Türkiye'de basın özgürlüğü tehlike altında
Dünya Basın Özgürlüğü gününde Gazetecilere Özgürlük Platformu tarafından düzenlenen Gazetecilere Özgürlük Platformu'nda, gazetecilere ve ifade özgürlüğüne yönelik uygulamaların endişe verici boyutlara ulaştığı ifade edildi.
31 Mart 2011 tarihi itibarıyla, cezaevlerinde 61'i tutuklu 7'si hükümlü olmak üzere toplam 68 basın emekçisi bulunuyor. Bunun yanı sıra çok sayıda gazete ve medya kuruluşu hakkında hapis veya para cezası talebiyle açılmış iki binden fazla dava mahkemelerde görülüyor. Gazeteciler hakkında açılmış 4 binden fazla soruşturma da devam ediyor.

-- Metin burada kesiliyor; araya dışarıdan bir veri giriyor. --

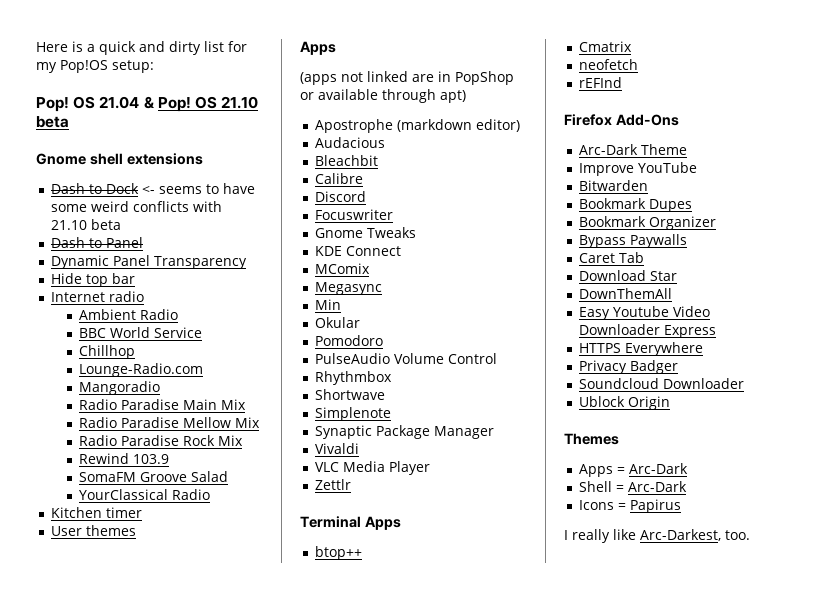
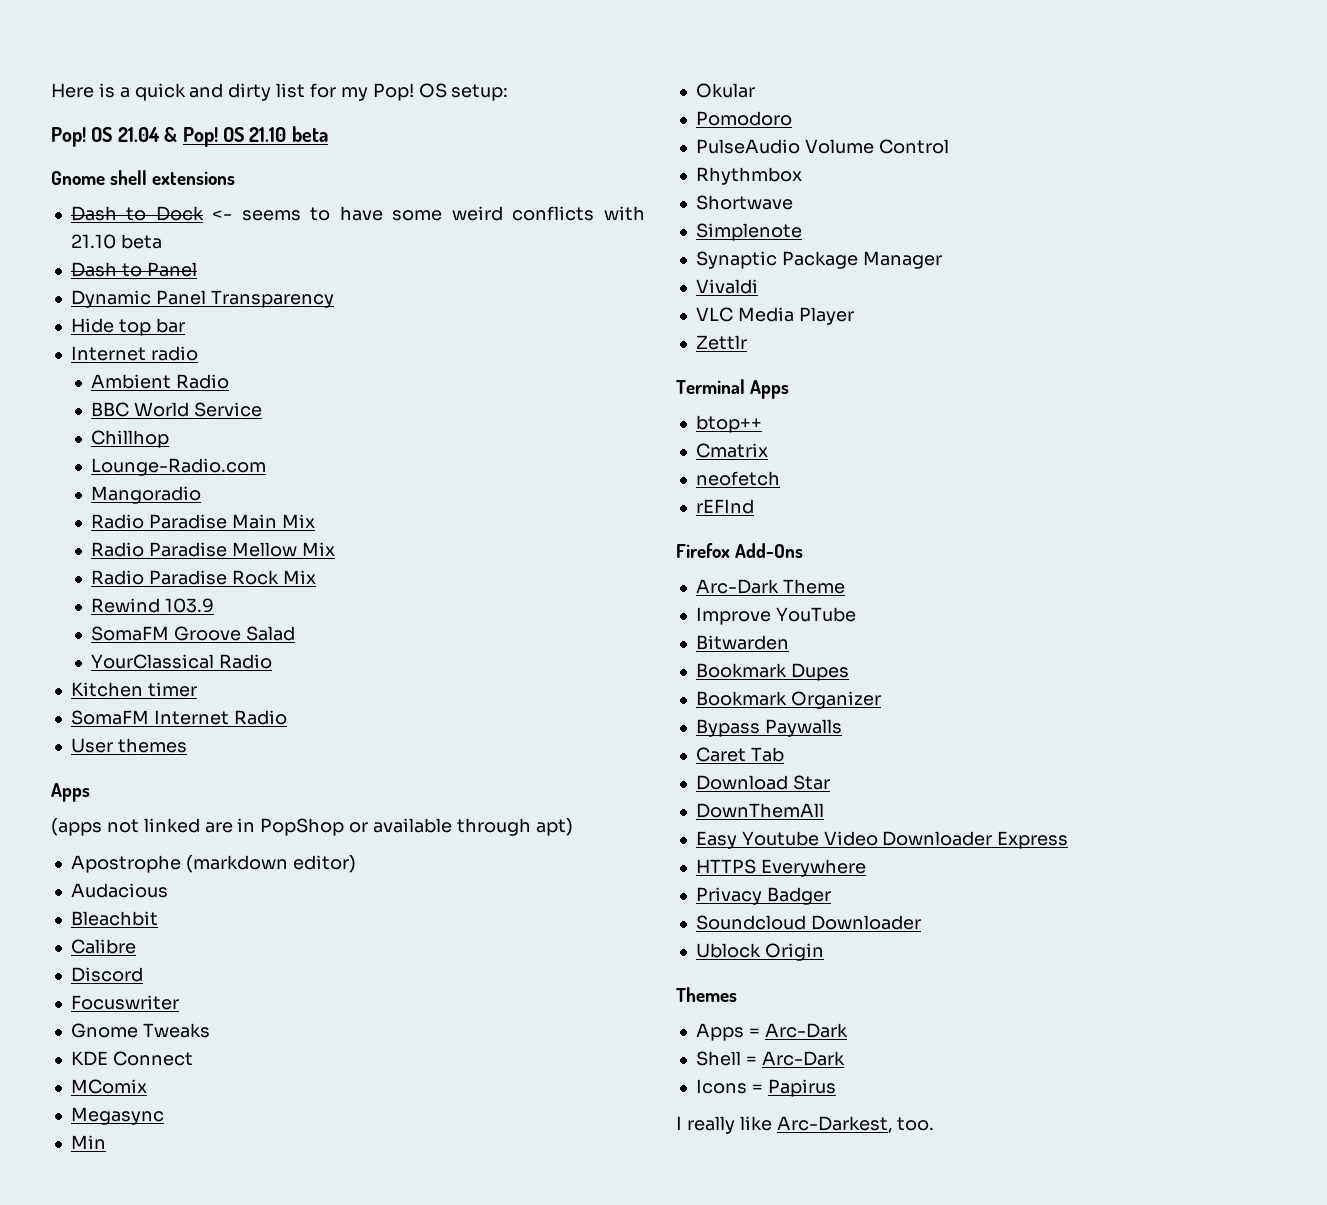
[60,60,108,73] Pop!OS -> [372,83,447,101] Pop! OS
(143, 512) none -> [70,710,287,725] // SomaFM Internet Radio

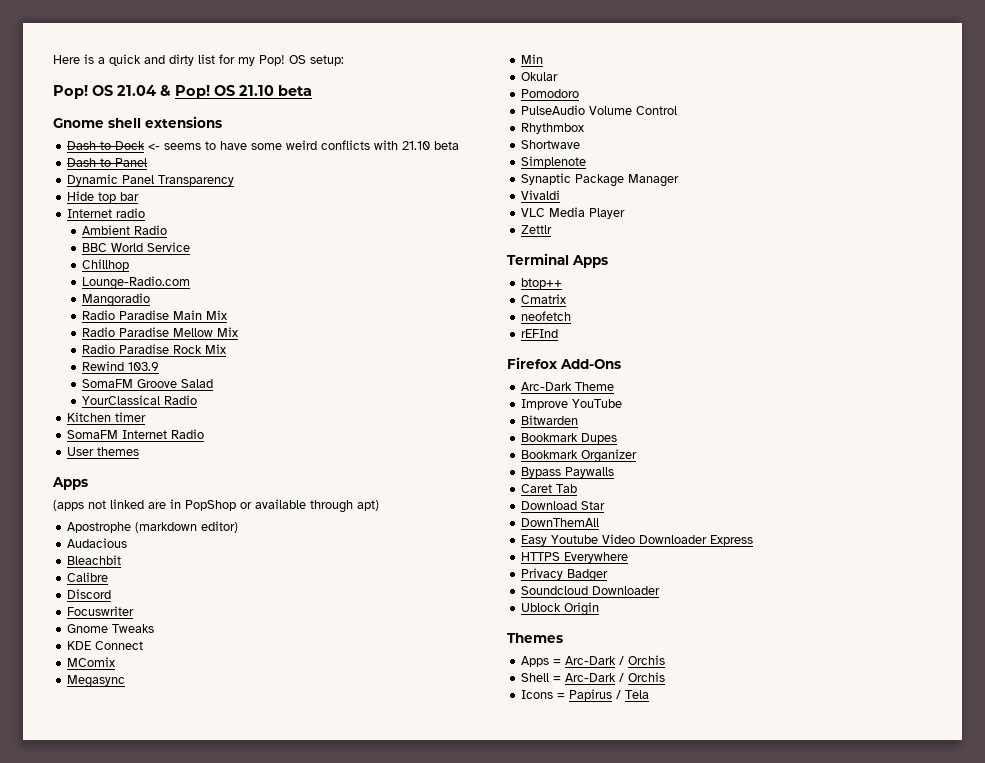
(848, 1030) none -> [619,655,666,665] / Orchis
(845, 1058) none -> [619,672,666,682] / Orchis
[676,1116,935,1134] // I really like Arc-Darkest, too. -> [616,690,650,699] / Tela

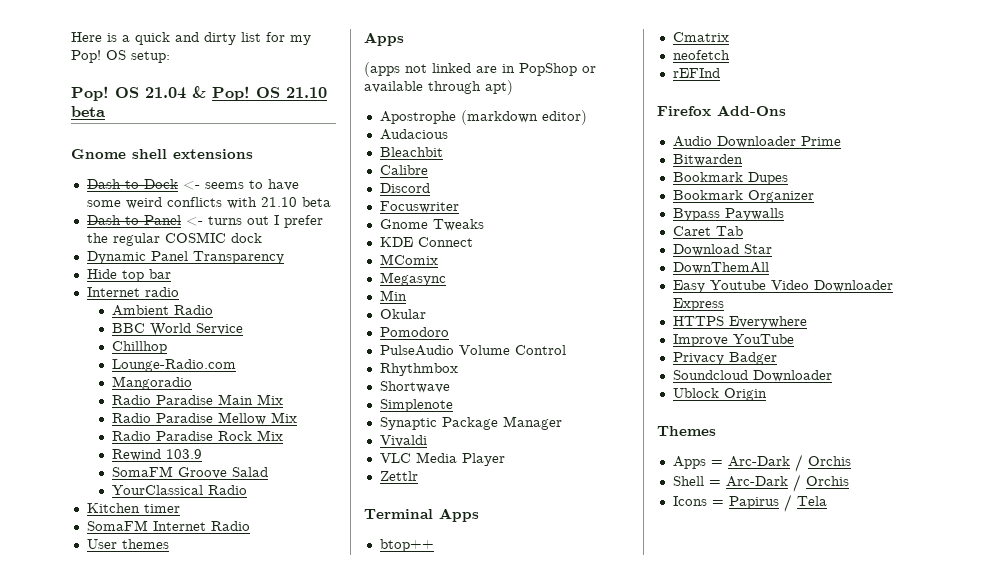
(148, 162) none -> [185,215,323,228] [86,232,262,246] <- turns out I prefer the regular COSMIC dock
[521,382,615,391] [521,399,623,410] Arc-Dark Theme // Improve YouTube -> [672,136,841,148] Audio Downloader Prime
(629, 557) none -> [672,334,794,347] // Improve YouTube

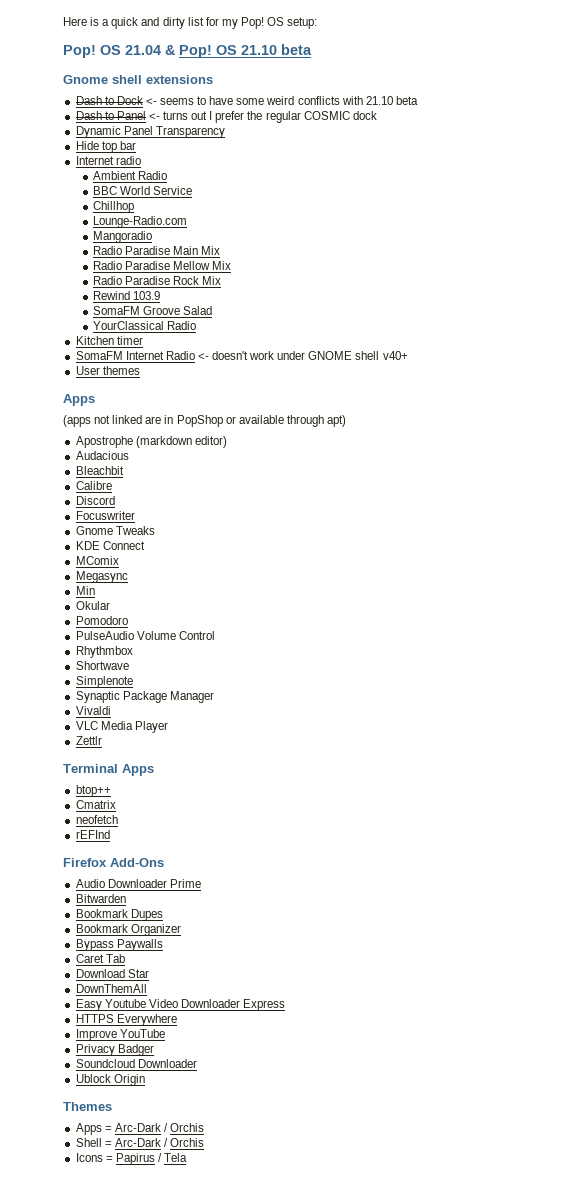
(250, 526) none -> [197,351,408,360] <- doesn't work under GNOME shell v40+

Dünya Basın Özgürlüğü Günü kapsamında Gazetecilere Özgürlük Platformu tarafından düzenlenen Gazetecilere Özgürlük Kongresi'nde Avrupalı basın federasyonları ve derneklerinden gelen temsilciler, Türkiye'de basının durumuna yönelik endişelerini dile getirdiler.
Avrupa Gazeteciler Federasyonu (EFJ) Başkan Yardımcısı Philippe Leruth: Arap gençler gibi, Facebook'ta basın dayanışması yaratabiliriz
"Avrupa Gazeteciler Federasyonu olarak, Türk meslektaşlarımızla dayanışma içindeyiz. Avrupa düzeyinde lobi yapabiliriz. Türk meslektaşlarımızın basın özgürlüğü adına verdikleri savaşı destekleyebiliriz. Örneğin neden bir Facebook sayfası açmıyoruz? Facebook sayesinde Arap dünyasında nelerin değiştiğini görüyoruz. Facebook insanları bir araya getirdi; genç insanların girişimi sayesinde, farklı ülkeler arasındaki insanlar arasında dayanışma kuruldu. Aynı durumu tüm Avrupa'da da yaratabiliriz. Sonuç olarak, Türkiye'de olduğu gibi demokrasi hastaysa, termometreyi kırmaya gerek yok."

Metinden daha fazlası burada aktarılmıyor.